*About this task*. Repeat the data word for word. Do not include the pictures.

[Stored entries]
· · · · ·

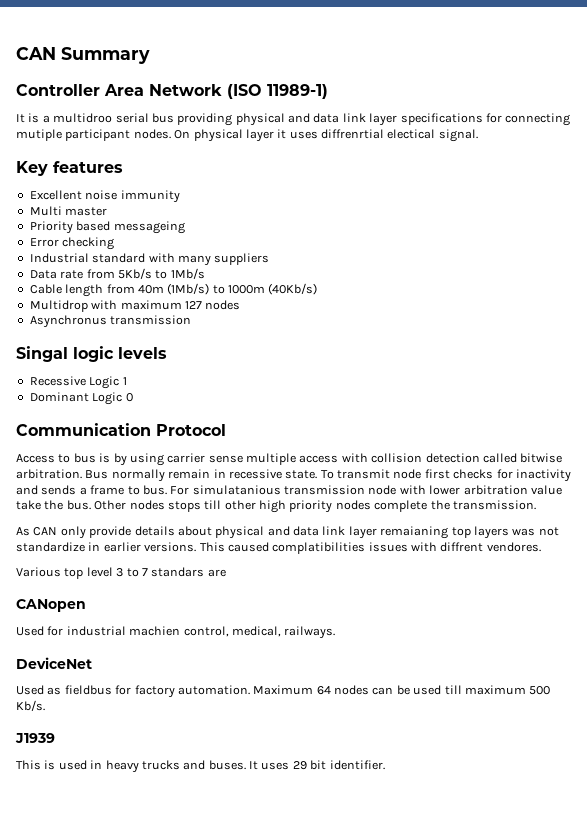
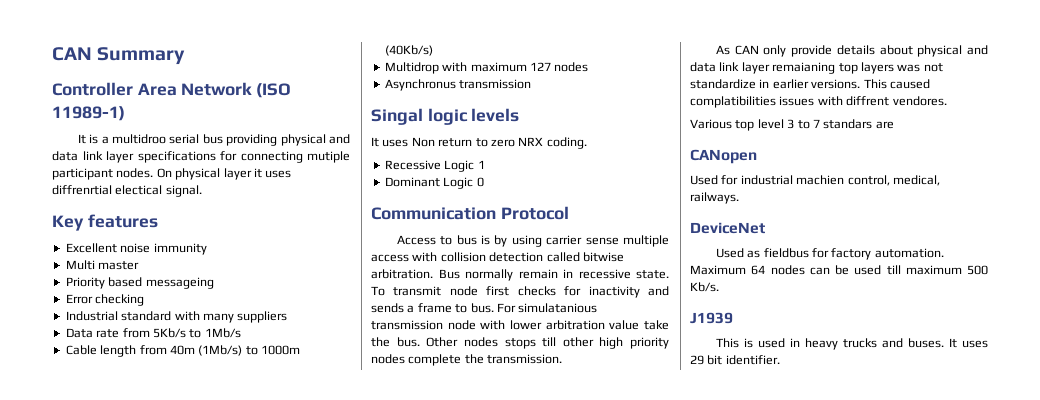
+ It uses Non return to zero NRX coding.

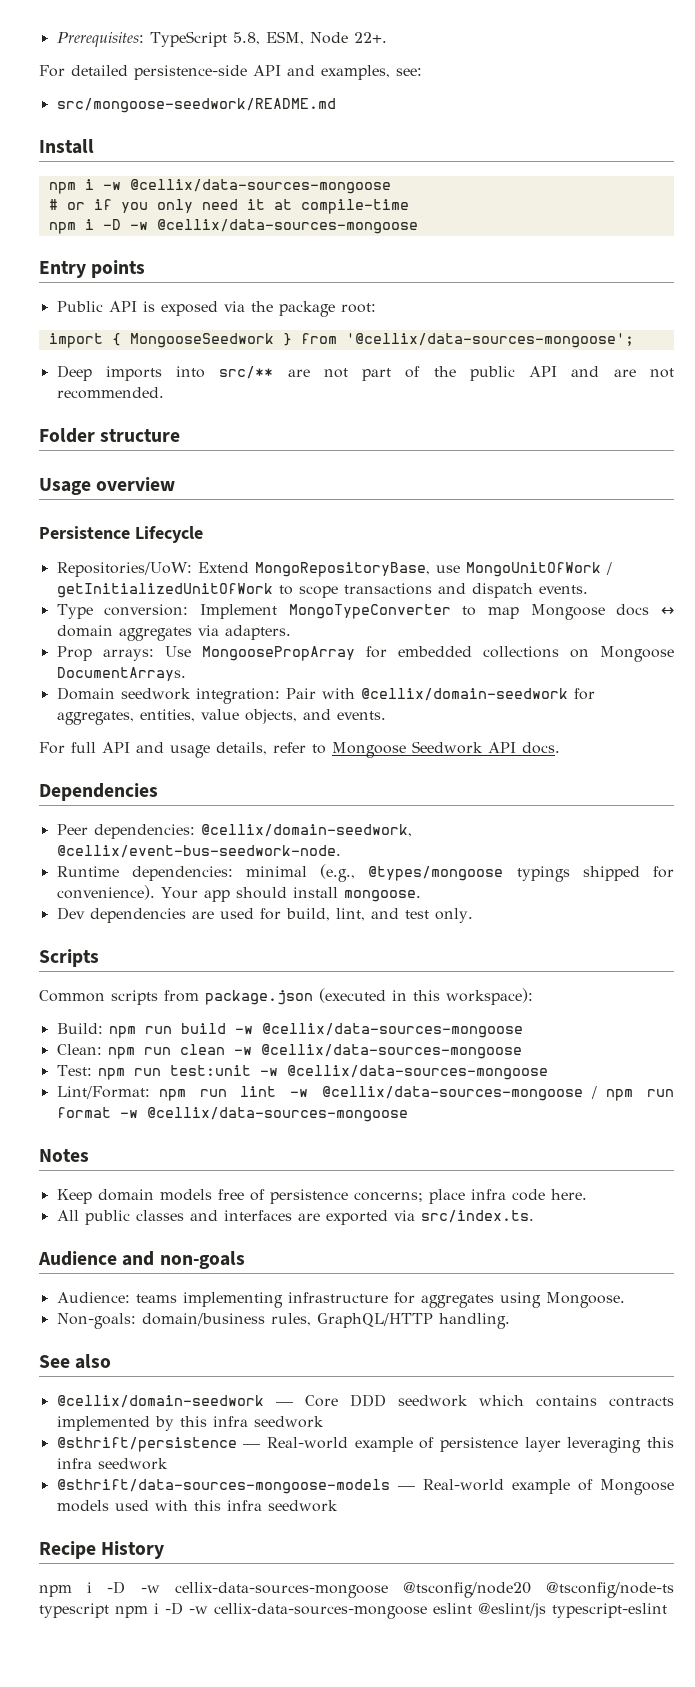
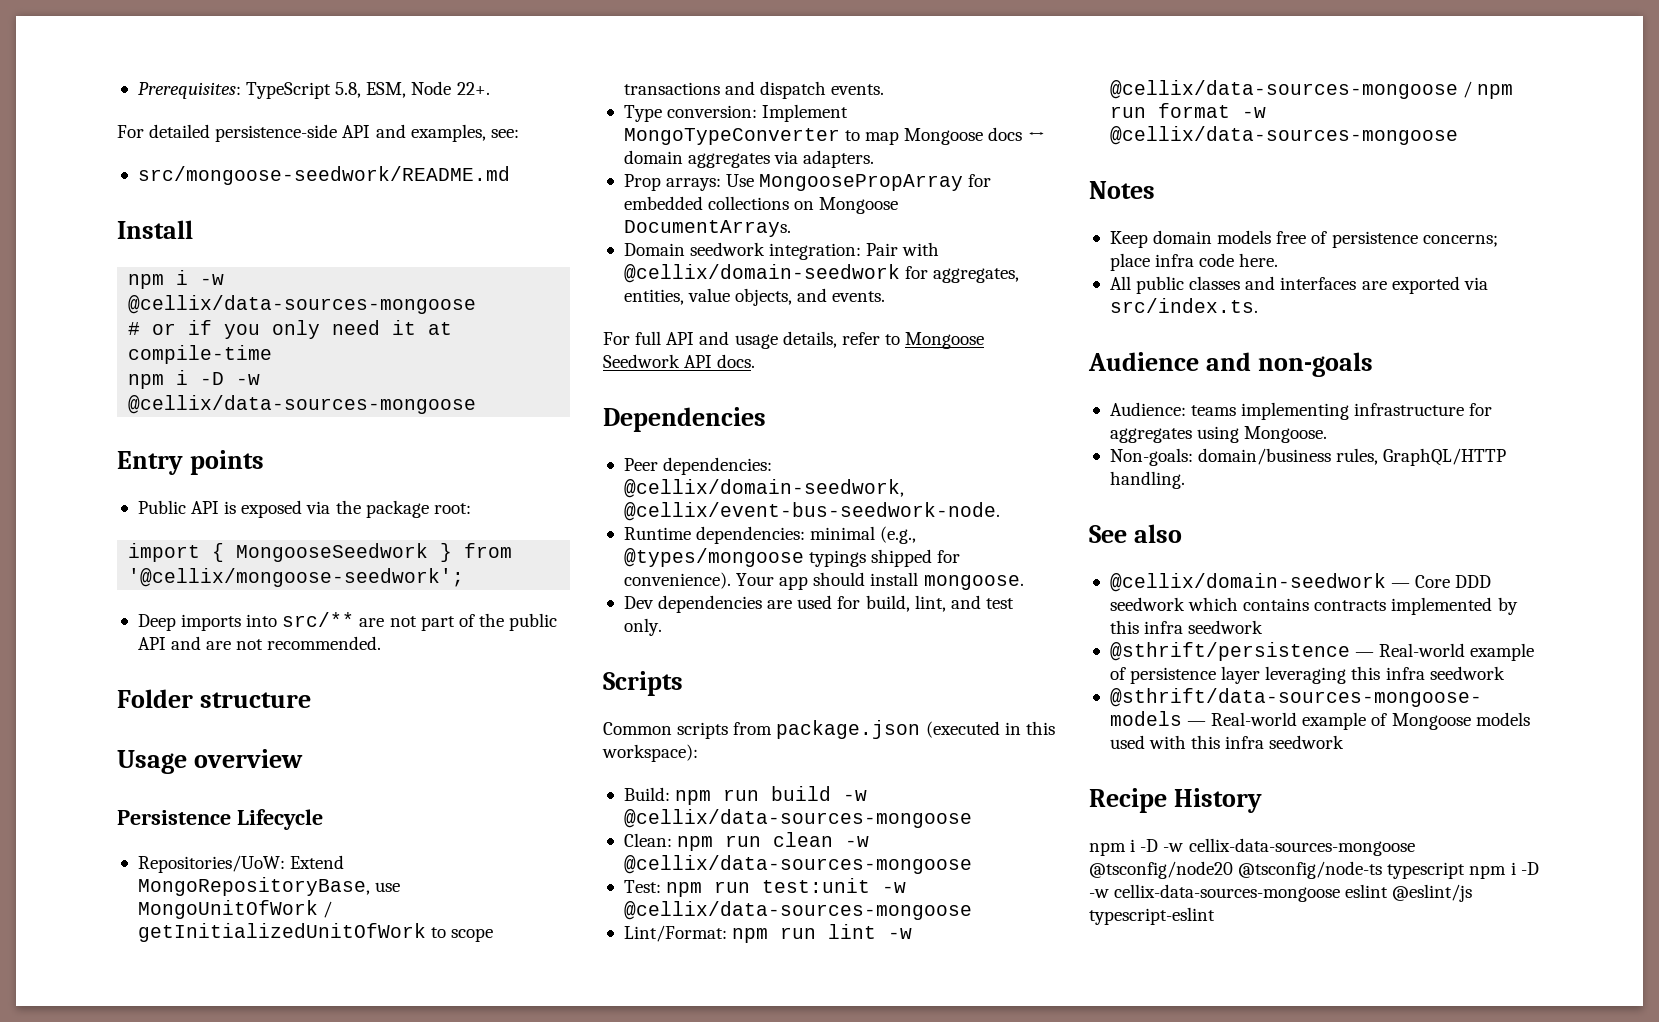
- import { MongooseSeedwork } from '@cellix/data-sources-mongoose';
+ import { MongooseSeedwork } from '@cellix/mongoose-seedwork';

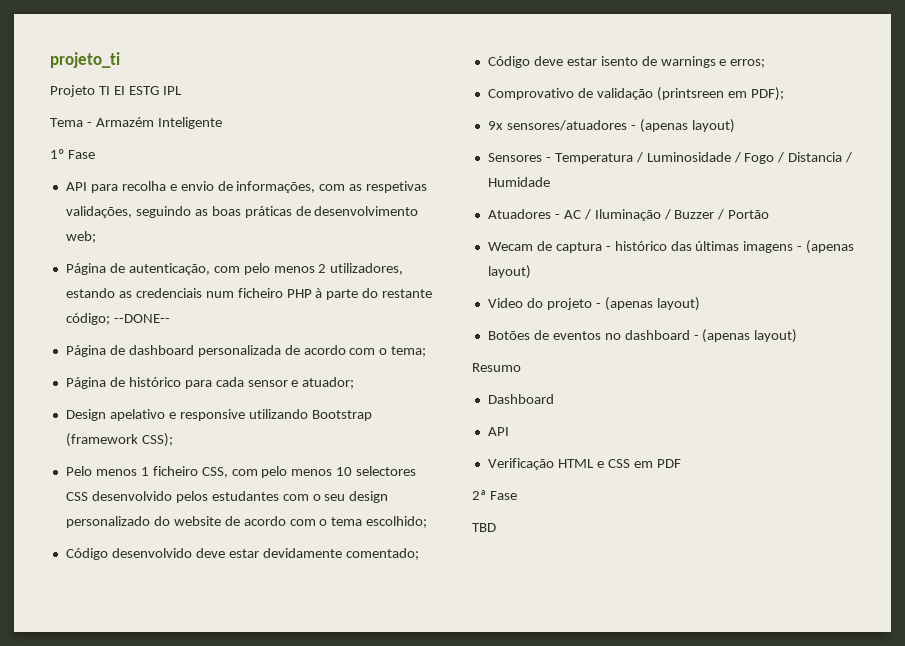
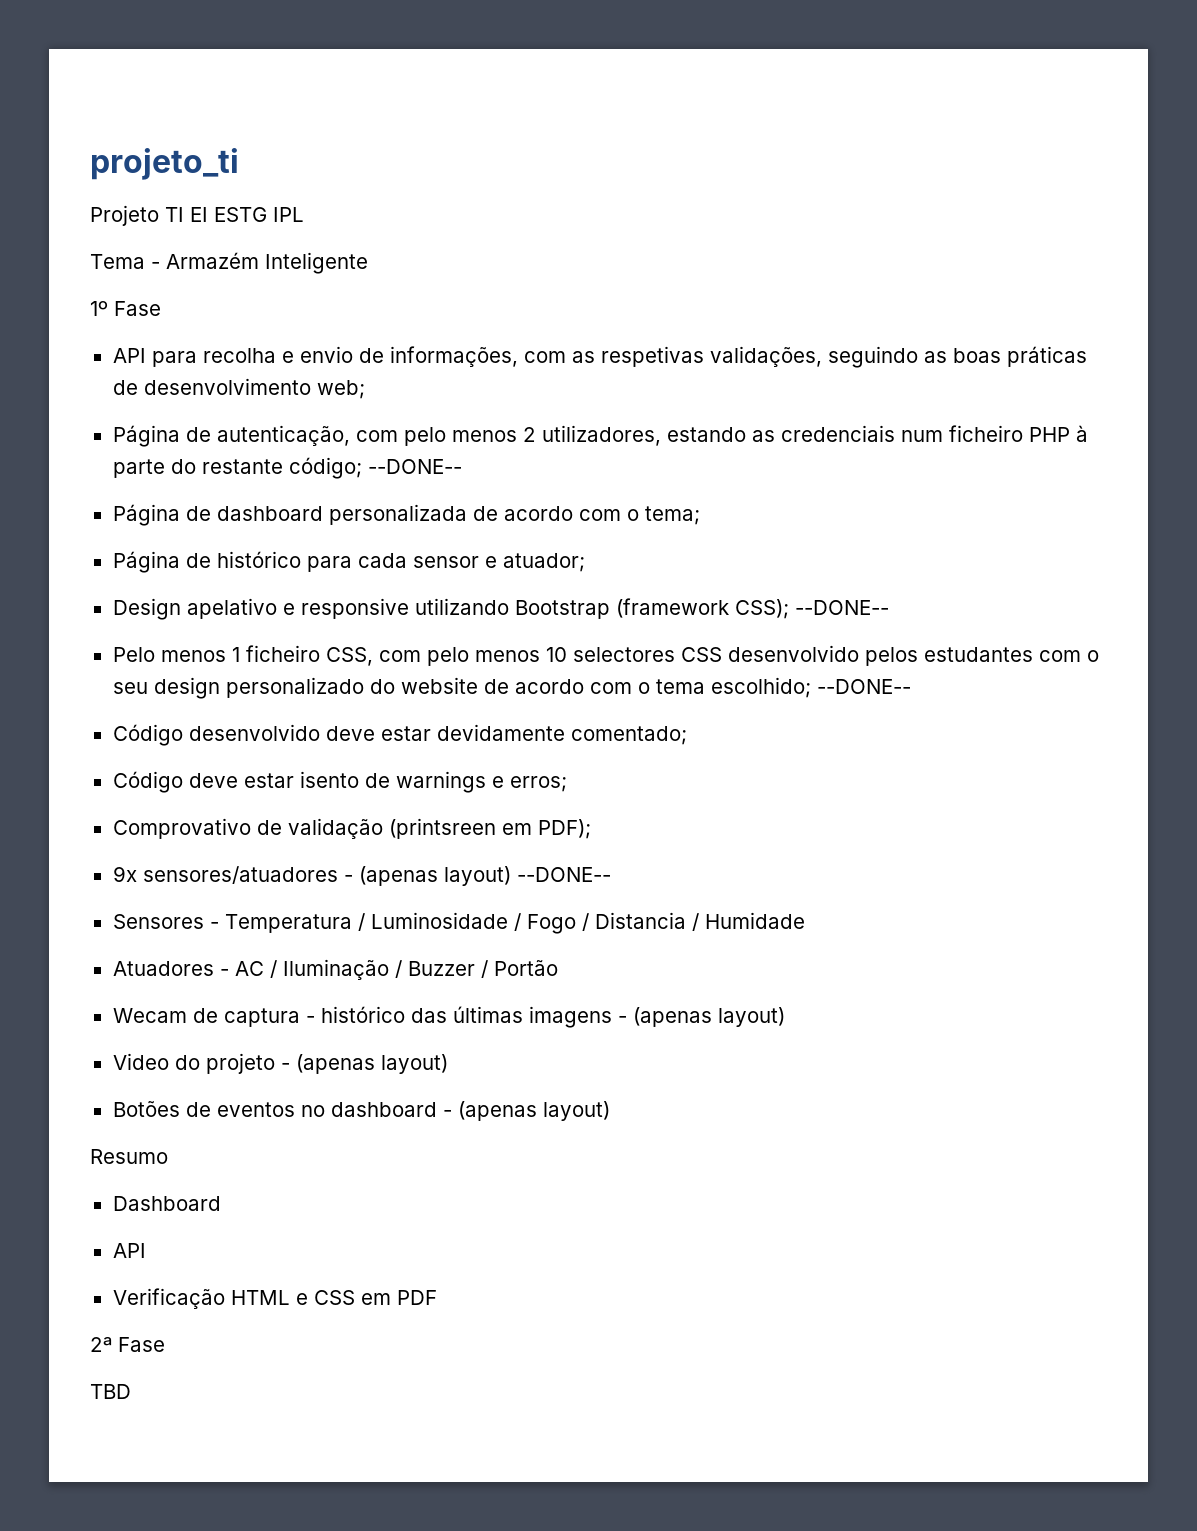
- Design apelativo e responsive utilizando Bootstrap (framework CSS);
+ Design apelativo e responsive utilizando Bootstrap (framework CSS); --DONE--
- Pelo menos 1 ficheiro CSS, com pelo menos 10 selectores CSS desenvolvido pelos estudantes com o seu design personalizado do website de acordo com o tema escolhido;
+ Pelo menos 1 ficheiro CSS, com pelo menos 10 selectores CSS desenvolvido pelos estudantes com o seu design personalizado do website de acordo com o tema escolhido; --DONE--
- 9x sensores/atuadores - (apenas layout)
+ 9x sensores/atuadores - (apenas layout) --DONE--

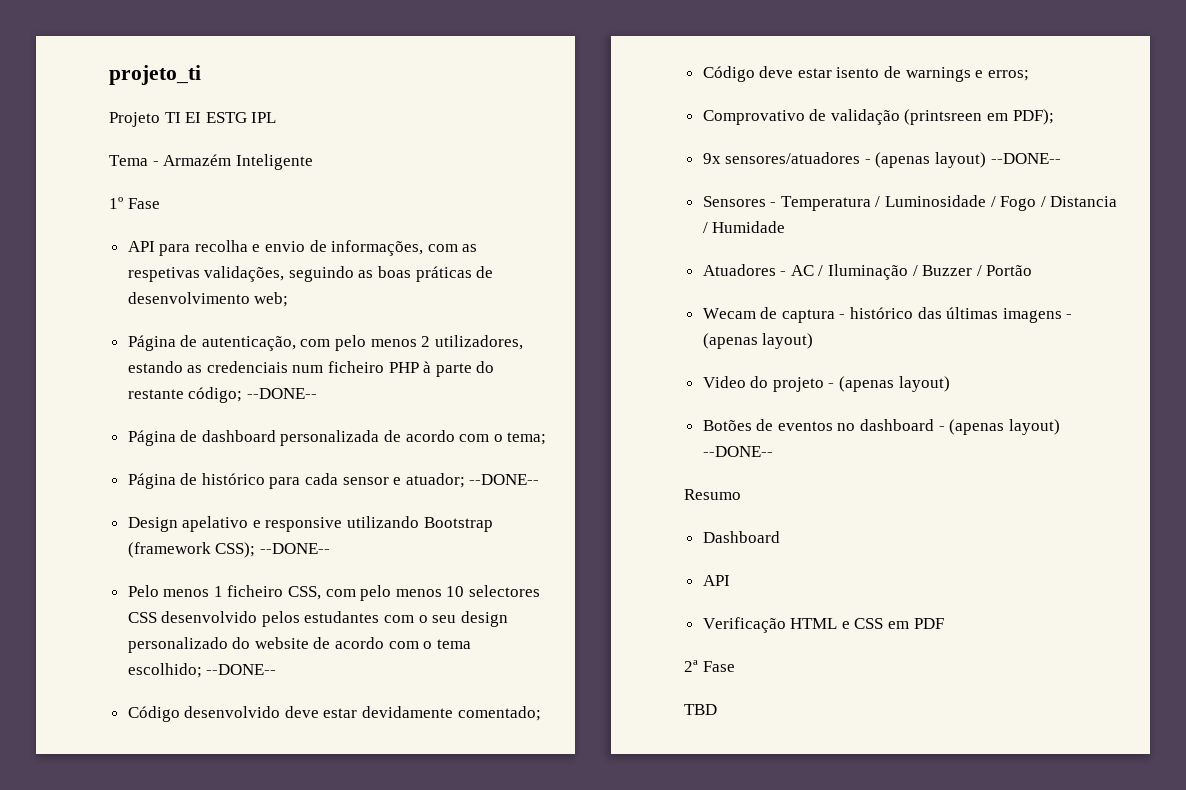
- Página de histórico para cada sensor e atuador;
+ Página de histórico para cada sensor e atuador; --DONE--
- Botões de eventos no dashboard - (apenas layout)
+ Botões de eventos no dashboard - (apenas layout) --DONE--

· · · · ·

*Task result*.
+ It uses Non return to zero NRX coding.

- import { MongooseSeedwork } from '@cellix/data-sources-mongoose';
+ import { MongooseSeedwork } from '@cellix/mongoose-seedwork';

- Design apelativo e responsive utilizando Bootstrap (framework CSS);
+ Design apelativo e responsive utilizando Bootstrap (framework CSS); --DONE--
- Pelo menos 1 ficheiro CSS, com pelo menos 10 selectores CSS desenvolvido pelos estudantes com o seu design personalizado do website de acordo com o tema escolhido;
+ Pelo menos 1 ficheiro CSS, com pelo menos 10 selectores CSS desenvolvido pelos estudantes com o seu design personalizado do website de acordo com o tema escolhido; --DONE--
- 9x sensores/atuadores - (apenas layout)
+ 9x sensores/atuadores - (apenas layout) --DONE--

- Página de histórico para cada sensor e atuador;
+ Página de histórico para cada sensor e atuador; --DONE--
- Botões de eventos no dashboard - (apenas layout)
+ Botões de eventos no dashboard - (apenas layout) --DONE--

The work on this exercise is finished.